Bank Reconciliation

Continuing my occasional series on “the basics” this post addresses something I almost skipped, thinking it was perhaps too basic.

Then I worked with an employee who reconciles the district’s clearing account, cafeteria account and student body accounts. I realized that the concept of bank reconciliation might be foreign to younger employees.  Growing up in the era of internet banking they simply look at their account balance on line. They don’t keep a separate worksheet showing their deposits and withdrawals and they don’t compare this to the bank’s totals. Thus, it is no longer a given that clerical employees will come to the job with this concept in mind and often they have little formal training to compensate.

A bank reconciliation merely accounts for timing differences between entries in your ledger and the bank. Additionally it will identify errors (locally and at the bank) and will enforce the proper booking of returned checks, bank fees and interest.

Unless an account has hundreds or thousands of entries per month, a simple Excel spreadsheet can be maintained to do the job efficiently.

Bank Recon

The file illustrated above is a simple worksheet for a student body account. Note the expansion buttons. There is an expansion button that hides rows 2-6.  This is hiding bank and book beginning balance information that only has to be entered if the worksheet is set up after the account is in operation. There are also expansion buttons that hide columns B-C, H-J, and P. These contain calculation fields that the clerk should leave alone.

From this worksheet, pivot tables can be created to show checks issued and cleared, club balances, and bank and book balances. Now, I have been told that pivot tables are “advanced.” I disagree, I suggest that you teach your clerical staff this simple technique and you’ll be delighted how they take to it and find other uses for this powerful tool. Don’t hold them back!

Sure, there are plenty of software solutions such as Quickbooks, that will provide the above functionality (plus a lot more). However a small school or district might find the above is just fine for their purposes.

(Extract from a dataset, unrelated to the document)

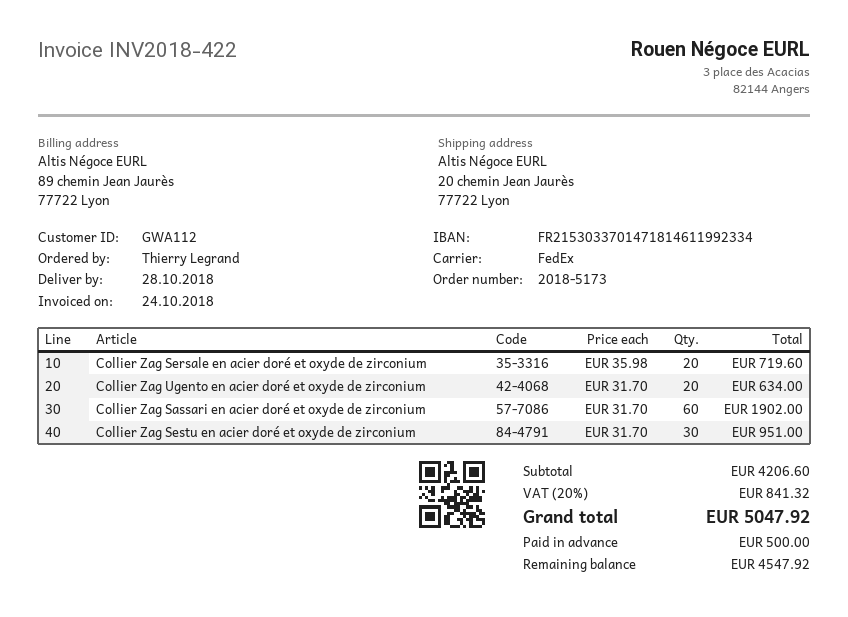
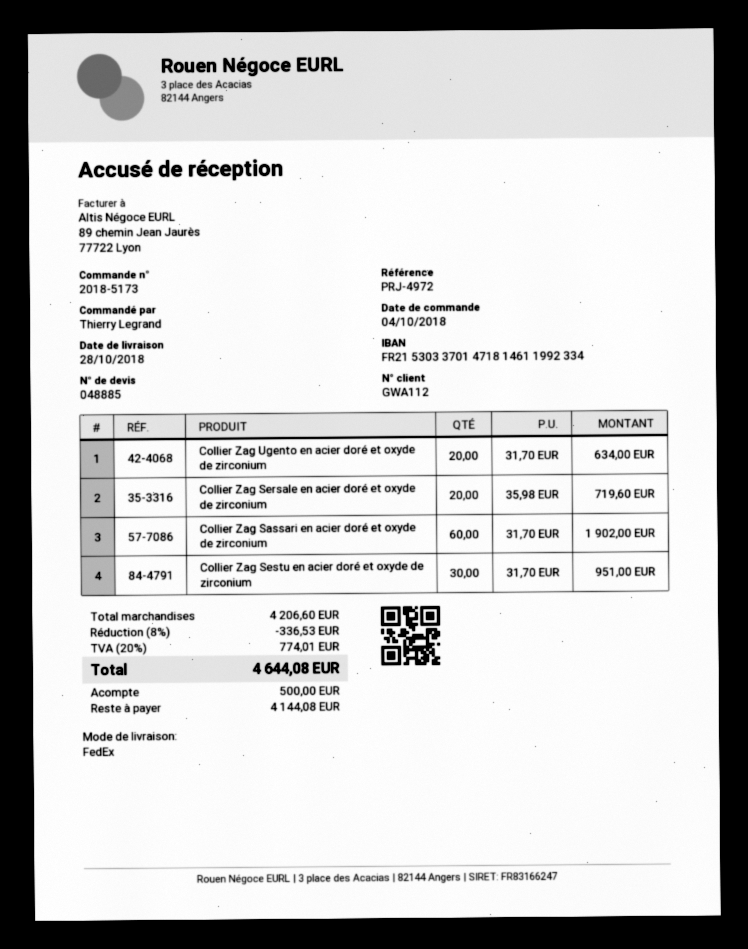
discount: none -> 8% = 336.53
tax: 20% = 841.32 -> 20% = 774.01
total: 5047.92 -> 4644.08
balance: 4547.92 -> 4144.08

This worksheet now provides the raw data for a summary reconciliation that shows the book and bank in two columns.  Each column starts with this month’s beginning balance (which must equal last month’s ending balance). Entries recorded in the book column are summaries of deposits and checks issued, as well as already-recorded adjustments. On the bank side, deposits and cleared checks are listed, as well as entries such as returned checks, interest, and fees (to match the bank statement). When these two columns are totaled they are unlikely to match. Underneath these entries, list on the book side entries yet to be made (such as interest and fees). On the bank side list uncleared checks and deposits in transit. Now both columns should be equal. The summary reconciliation, along with back-up documentation including the bank statement, is then signed off monthly by a supervisor.